Spróbuje jeszcze ze statyczną wersją skype'a, ale może ktoś mądrzejszy ode mnie będzie miał jakiś pomysł  :Wink: .Last edited by arek.k on Tue Jun 05, 2007 7:52 pm; edited 2 times in total

----------

## fanthom

u mnie statyczna poszla bez problemu...;] ale tak szybko jak zainstalowalem tak wykasowalem. interfejs jest na razie ubogi wiec wrocilem do 1.3

pozdro

----------

## przemos

Spróbuj włączyć flagę dbus dla qt-4

----------

## arek.k

Rzeczywiście static działa, ale muszę się z tobą zgodzić @fanthom, że ten interface nie jest zbyt ciekawy.

Też chciałem posadzić sobie stabilną 1.3 ale mam problem ze słynnym -march=pentium-m. Biorąc jednak pod uwagę interfejs skype'a 1.4 poważnie będę musiał rozważyć instalację starszej wersji. Nie chciało mi się jednak bawić z podmianami na -march=pentium-3.

Pobawię się jeszcze z dbus (z czystej ciekawości), ale jak już wcześniej wspomniałem pewnie zdecyduję się na skype 1.3  :Sad: .

EDIT:

Podsumowując:

Skompilowanie qt4 z USE="dbus" rzeczywiście przyniosło skutek - skype z USE="-static" rzeczywiście zadziałał, co nie zmienia faktu, że nadal występują drobne probemy z interfejsem. Nie ma się jednak co czepiać, w końcu dlatego paczka jest zamaskowana.

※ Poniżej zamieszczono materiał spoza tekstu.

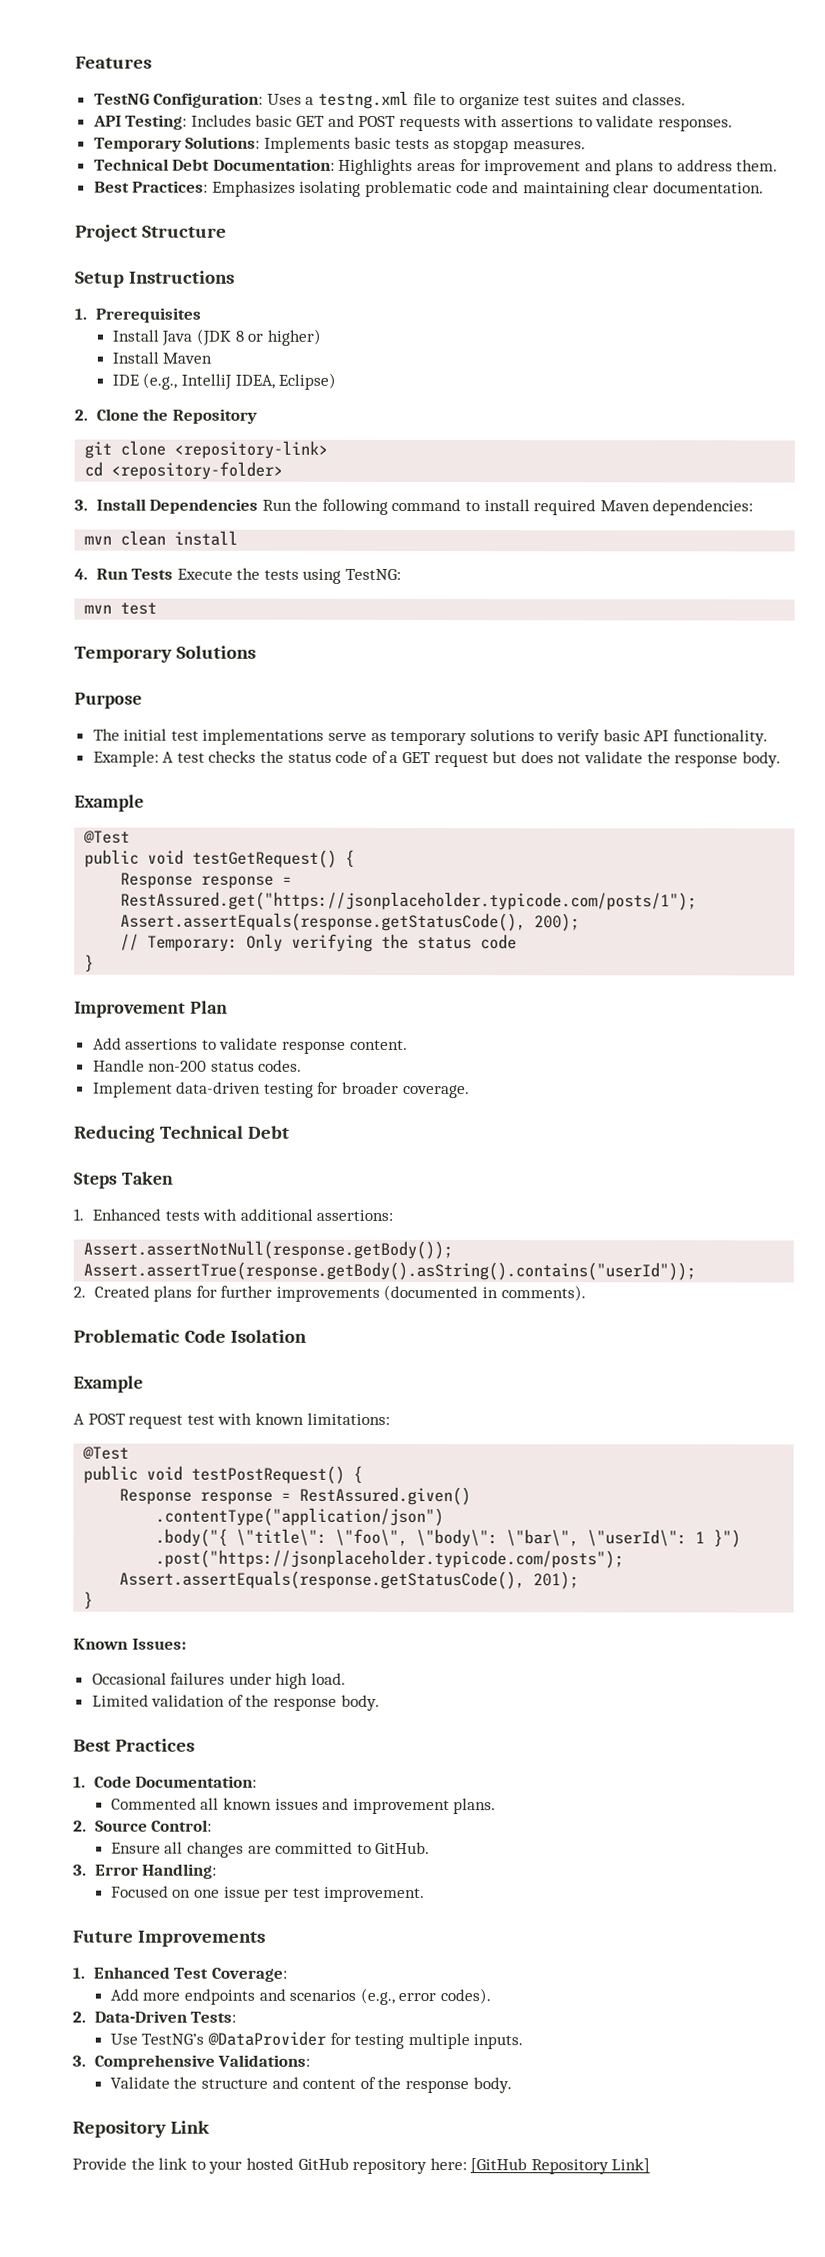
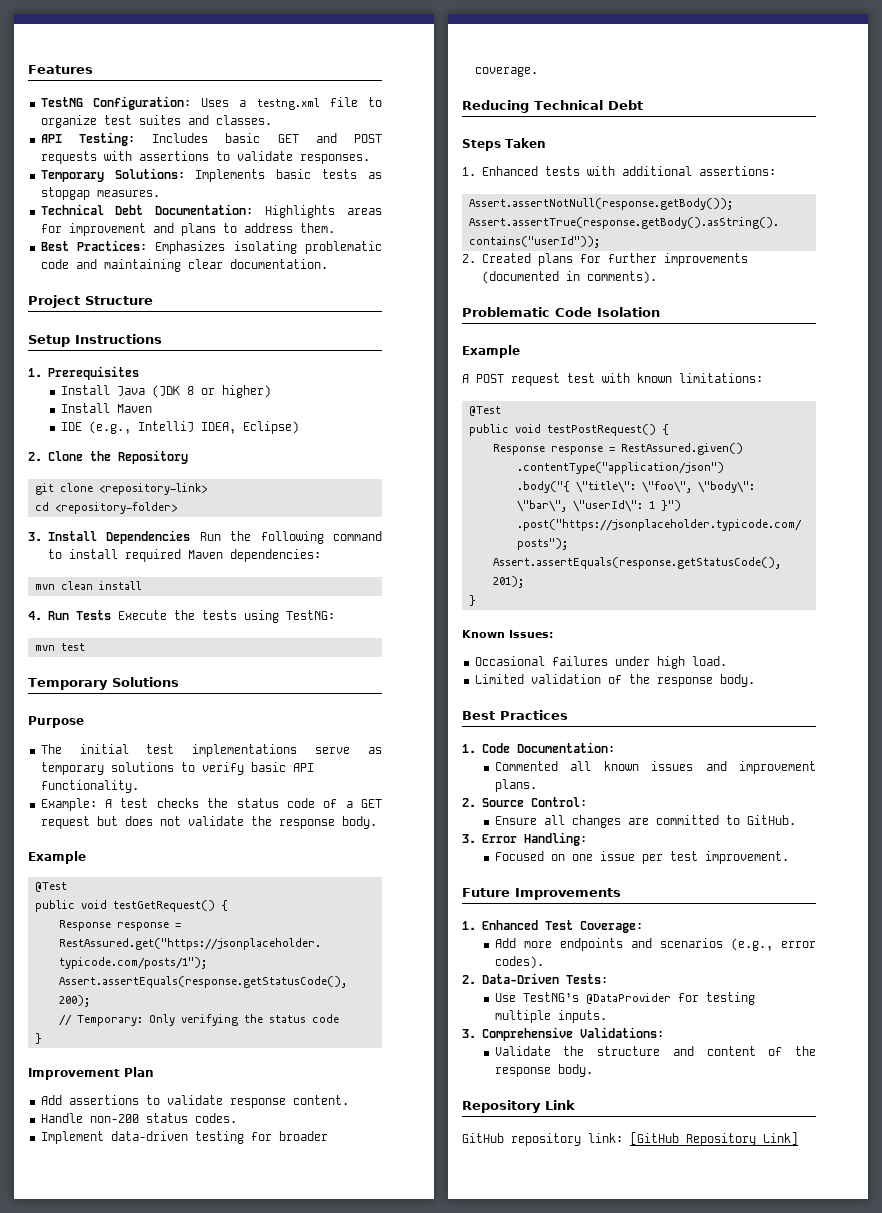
- Provide the link to your hosted GitHub repository here: [GitHub Repository Link]
+ GitHub repository link: [GitHub Repository Link]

Skype static działa (przynajmniej w miarę), więc na razie przy nim zostanę. Nie korzystam z niego zbyt często, więc wystarczy mi na razie ta wersja. Nie zachęcam jednak do instalacji wersji 1.4 - małe niedociągnięcia nadal są.

Dziś przyjrzałem się skype'owi dla windows i rzeczywiście linuxiarze są dyskryminowani.

Oprócz skromnego interfejsu u mnie występuje jeszcze inny (poważniejszy) problem - mikrofon strasznie kiepsko zbiera.

Będę musiał (na przyszłość) bliżej zapoznać się z windowsową wersją (przez wine oczywiście), no chyba, że coś sie zmieni w najbliższym czasie.

Dzięki za pomoc.

----------

## dave_deu

Hi, I have the same problem as you with Skype.

i.e.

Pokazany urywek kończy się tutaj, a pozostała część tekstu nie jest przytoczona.